Seed-Music: Music Large Model Officially Released! Exceling in both music generation and editing, covering ten types of creative tasks to meet diverse needs.
Seed-Music: Music Large Model Officially Released! Exceling in both music generation and editing, covering ten types of creative tasks to meet diverse needs.
Date
2024-09-18
Category
Tech
When AI encounters the captivating art form of music, magic begins. The ByteDance Doubao (Seed) team has launched Seed-Music, empowering people to explore more possibilities in music creation.

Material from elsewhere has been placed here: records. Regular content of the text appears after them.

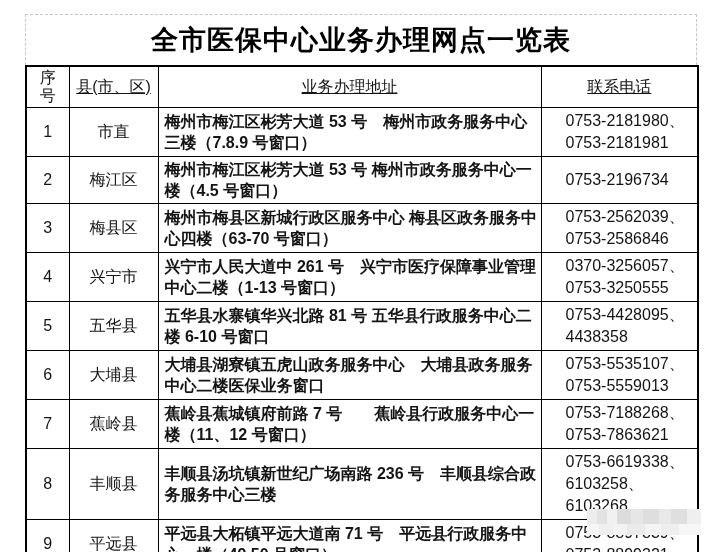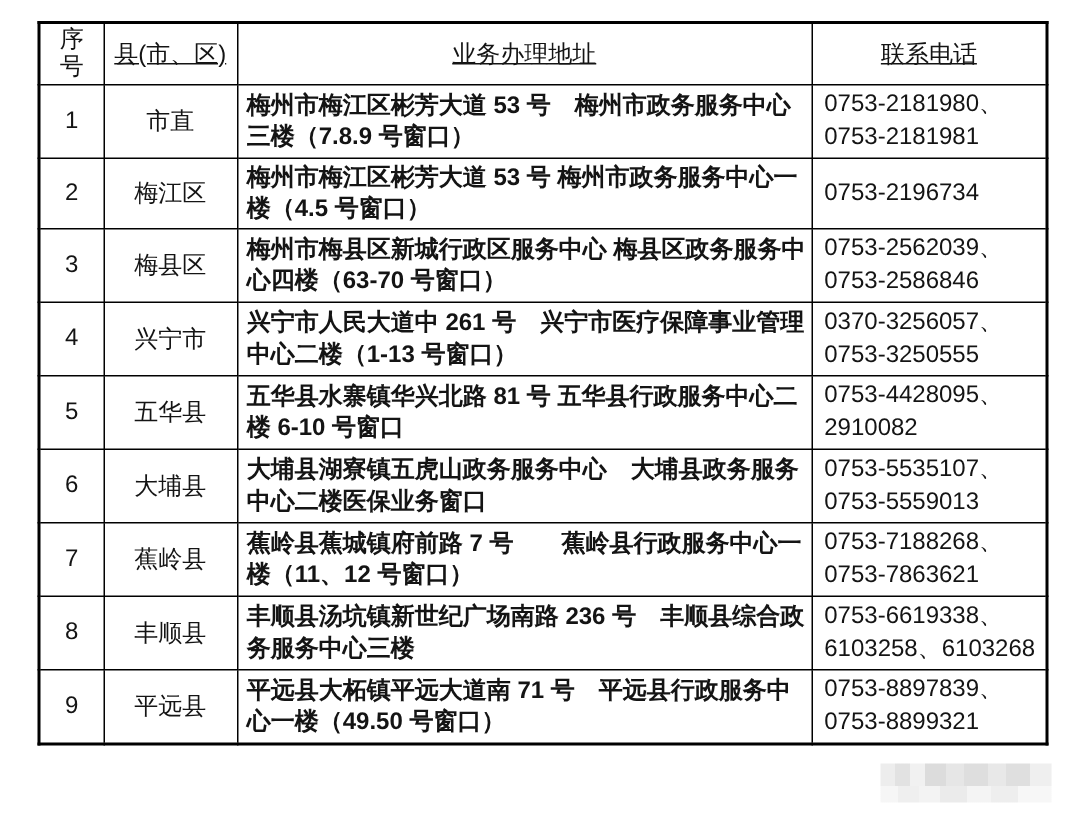"全市医保中心业务办理网点一览表" div.title-box { html: none -> <div> <div>全市医保中心业务办理网点一览表</div> </div> }
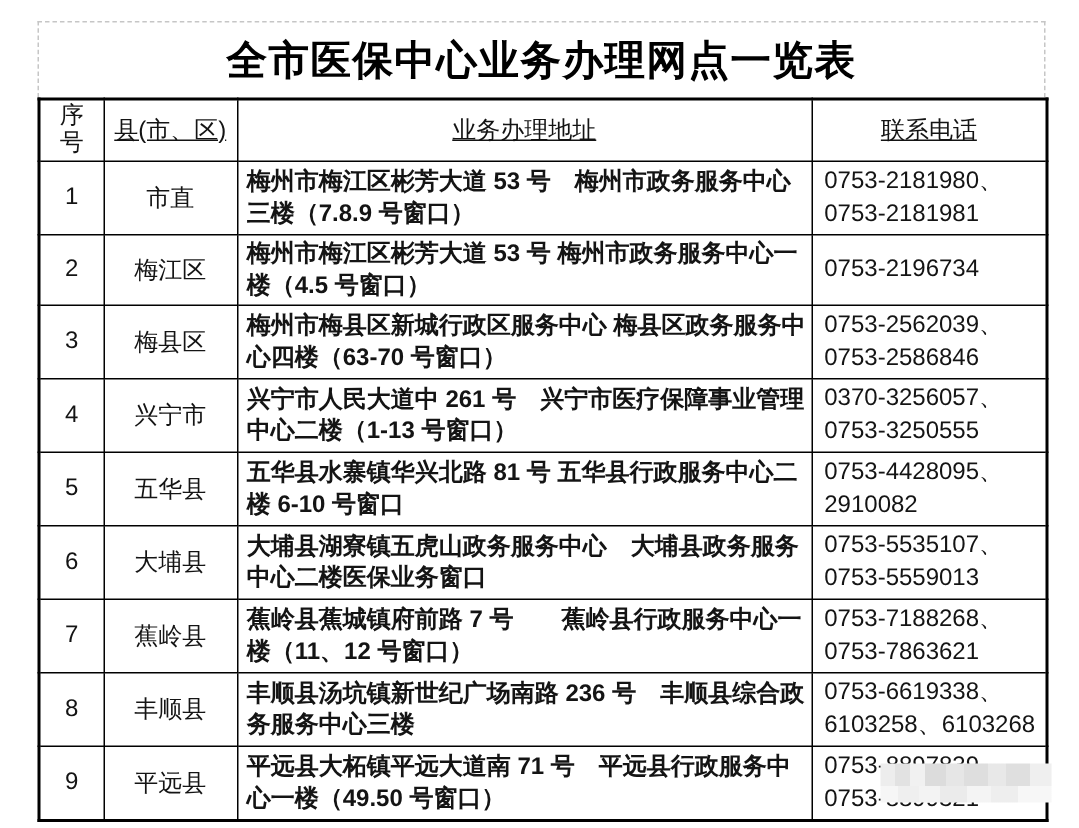"0753-2181980、0753-2181981" .c-phone { padding-left: 8px -> 24px }
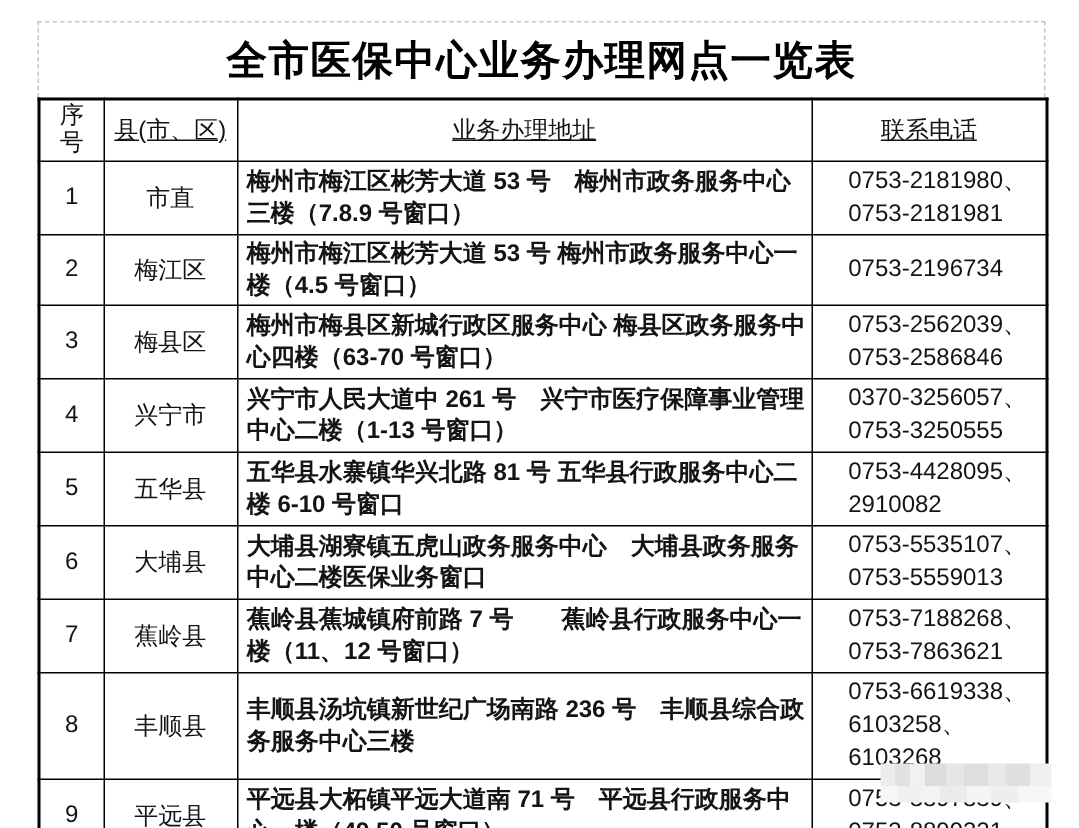"0753-4428095、2910082" td.c-phone { text: 2910082 -> 4438358 }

Seed-Music is a family of music generative models with flexible control capabilities. It cleverly combines the strengths of language models and diffusion models and integrates them into the music composition workflow, making it suitable for different music creation scenarios for both beginners and professionals.
This article delves into the technical capabilities of Seed-Music, revealing its remarkable surface in music generation and editing. In addition, the Seed-Music official website showcases demos of ten music creation tasks.
Official website: https://team.doubao.com/seed-music
Seed-Music, a music large model independently researched and developed by the Doubao (Seed) team, is officially released today! It has a unified framework that supports various music generation and editing tasks.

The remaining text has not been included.